Data shown »
=== Begin Enclosure ===
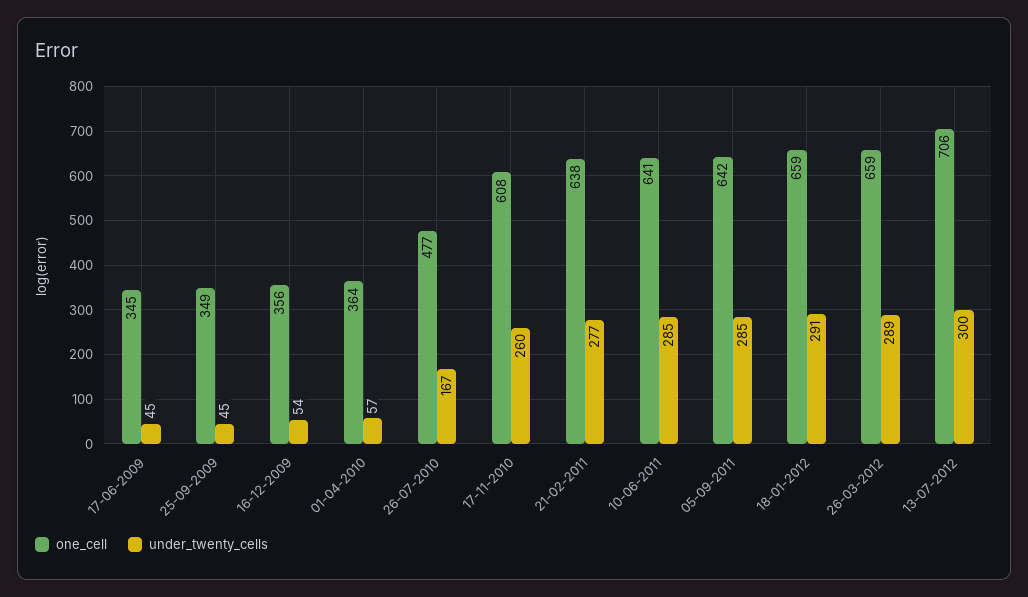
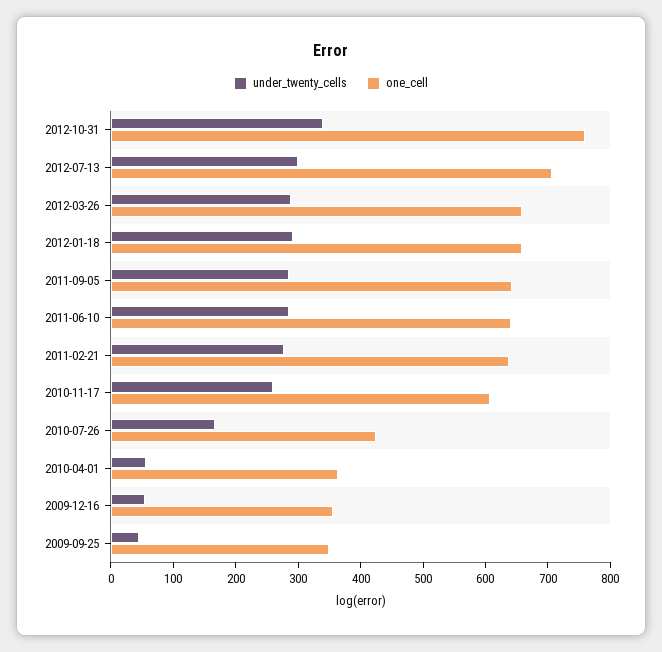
one_cell, 17-06-2009: 345 -> none
under_twenty_cells, 17-06-2009: 45 -> none
one_cell, 26-07-2010: 477 -> 420
under_twenty_cells, 2012-10-31: none -> 340
one_cell, 2012-10-31: none -> 760

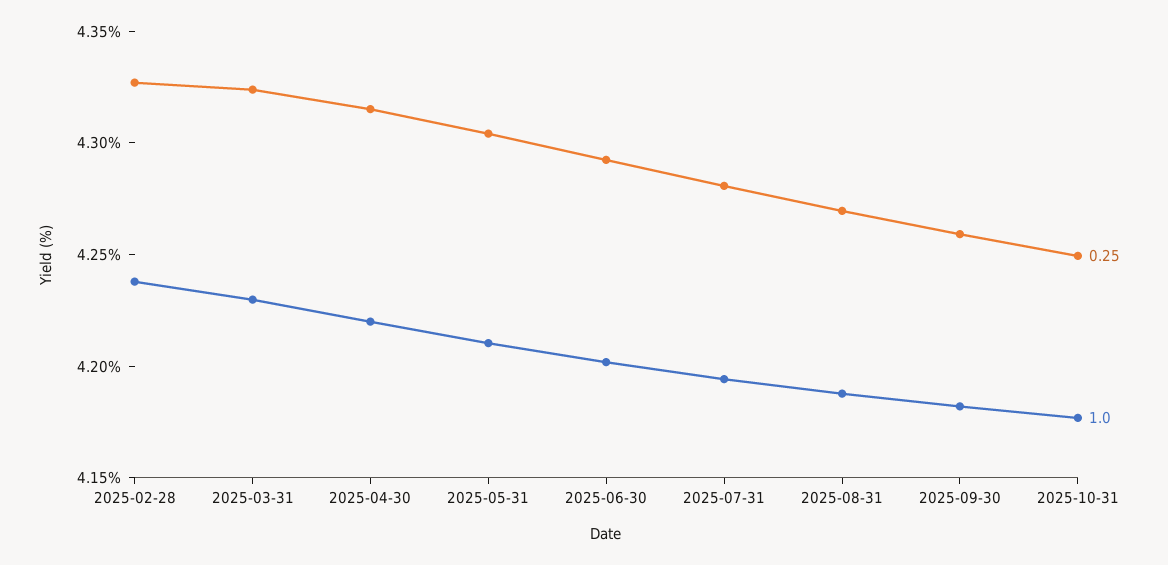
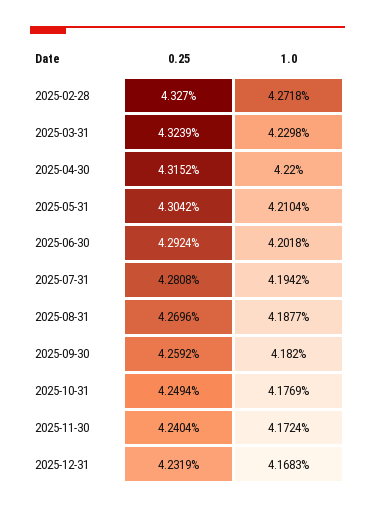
1.0, 2025-02-28: 4.24 -> 4.2718
0.25, 2025-11-30: none -> 4.2404
1.0, 2025-11-30: none -> 4.1724
0.25, 2025-12-31: none -> 4.2319
1.0, 2025-12-31: none -> 4.1683

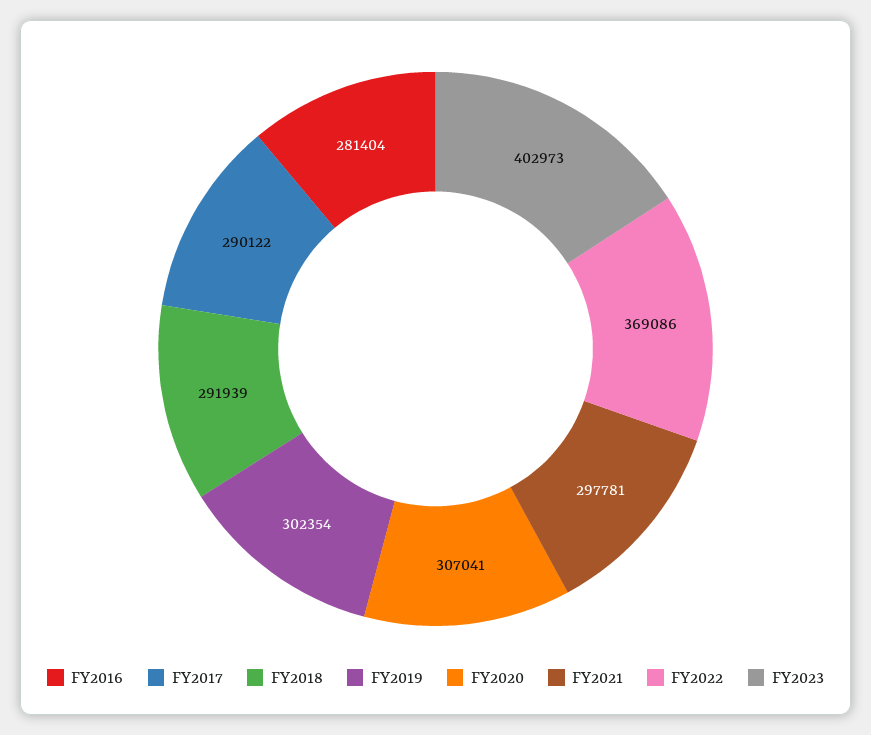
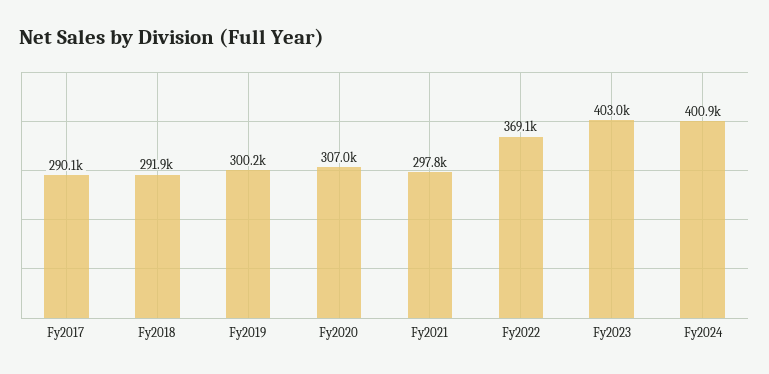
FY2016: 281404 -> none
FY2019: 302354 -> 300200
Fy2024: none -> 400900

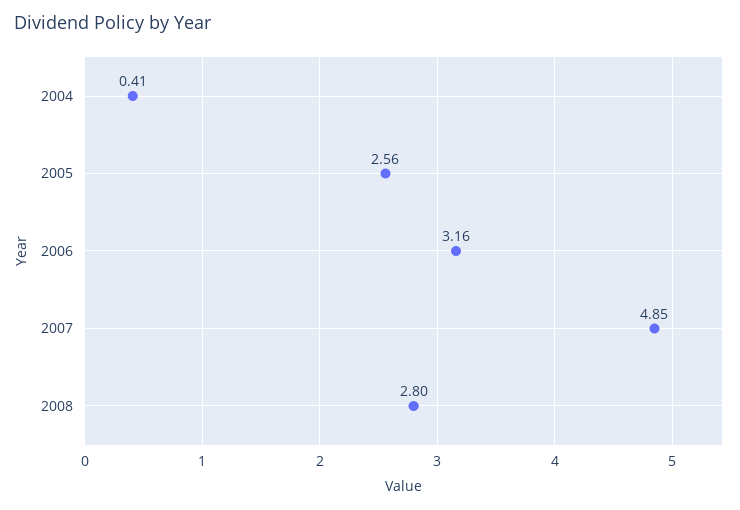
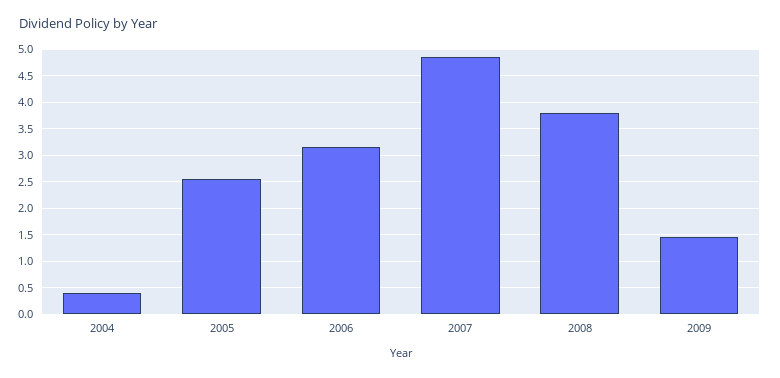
2008: 2.8 -> 3.75
2009: none -> 1.5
=== End Enclosure ===
What the exercise asks » Leave every picture out, and reproduce exactly the lines from the line bearing "1.0, 2025-12-31: none -> 4.1683" through the closing line of the material above.

Reply to the task »
1.0, 2025-12-31: none -> 4.1683

FY2016: 281404 -> none
FY2019: 302354 -> 300200
Fy2024: none -> 400900

2008: 2.8 -> 3.75
2009: none -> 1.5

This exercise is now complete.